[Records shown]:

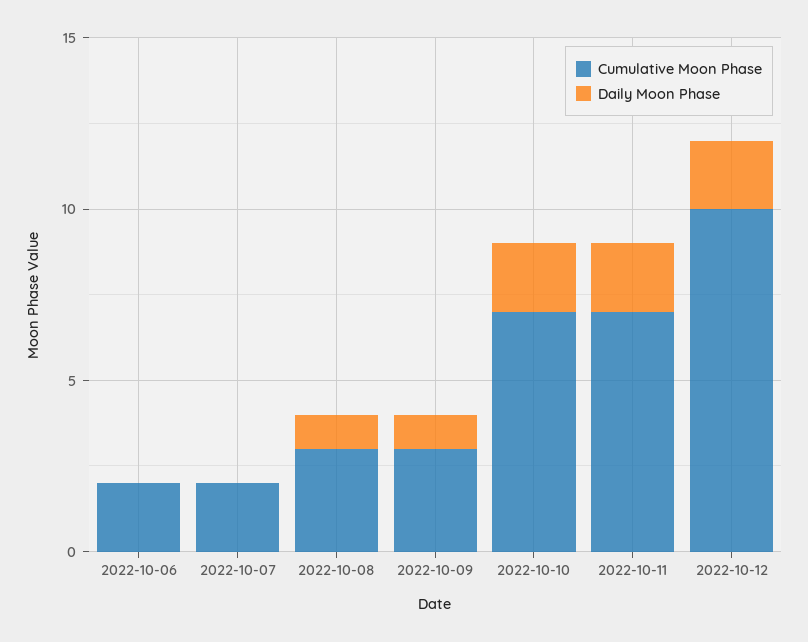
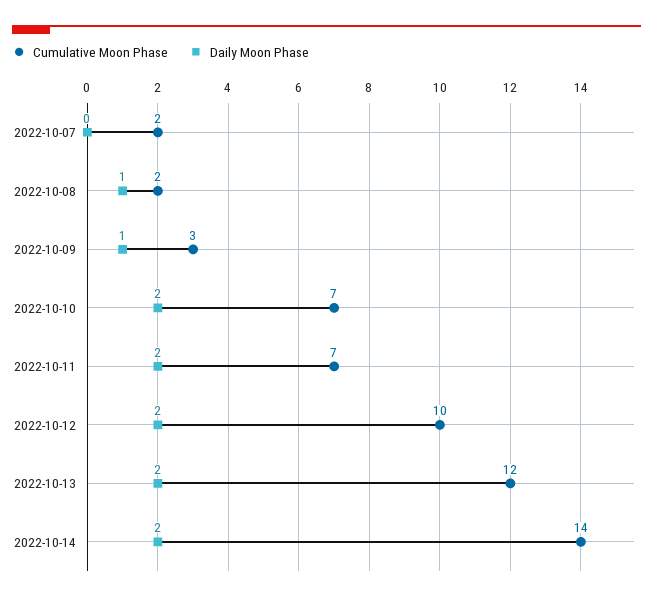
Cumulative Moon Phase, 2022-10-06: 2 -> none
Daily Moon Phase, 2022-10-06: 0 -> none
Cumulative Moon Phase, 2022-10-08: 3 -> 2
Cumulative Moon Phase, 2022-10-13: none -> 12
Daily Moon Phase, 2022-10-13: none -> 2
Cumulative Moon Phase, 2022-10-14: none -> 14
Daily Moon Phase, 2022-10-14: none -> 2

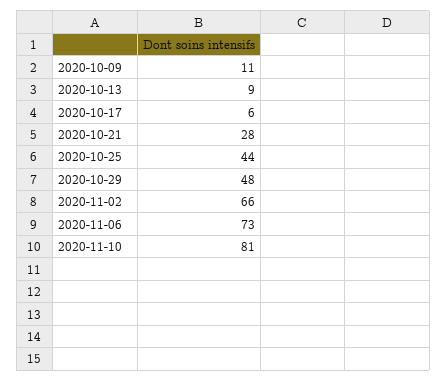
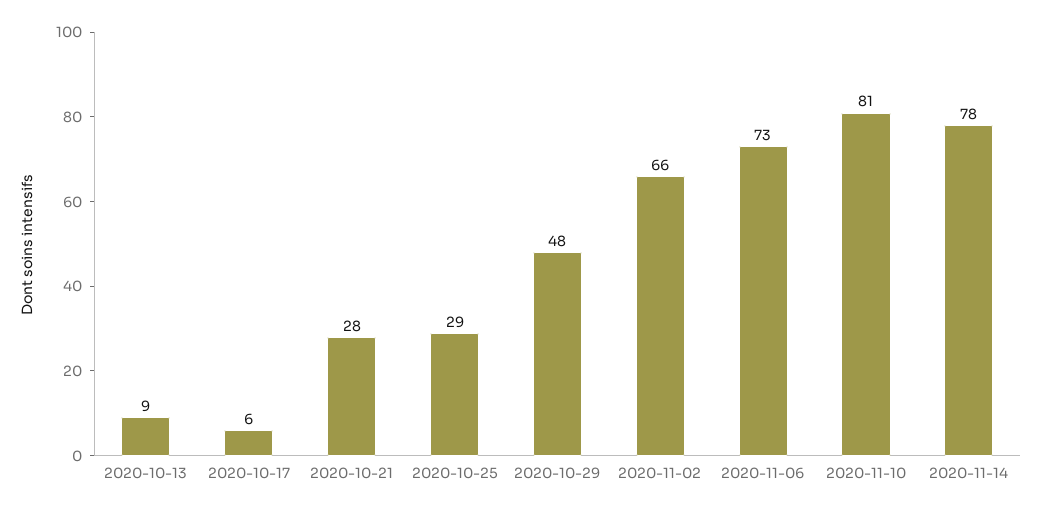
2020-10-09: 11 -> none
2020-10-25: 44 -> 29
2020-11-14: none -> 78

[Action item]:
Leaving the pictures out, copy exactly the lines from the line that contains "Cumulative Moon Phase, 2022-10-14: none -> 14" to the last line of the data, both ends included.

[Solved exercise]:
Cumulative Moon Phase, 2022-10-14: none -> 14
Daily Moon Phase, 2022-10-14: none -> 2

2020-10-09: 11 -> none
2020-10-25: 44 -> 29
2020-11-14: none -> 78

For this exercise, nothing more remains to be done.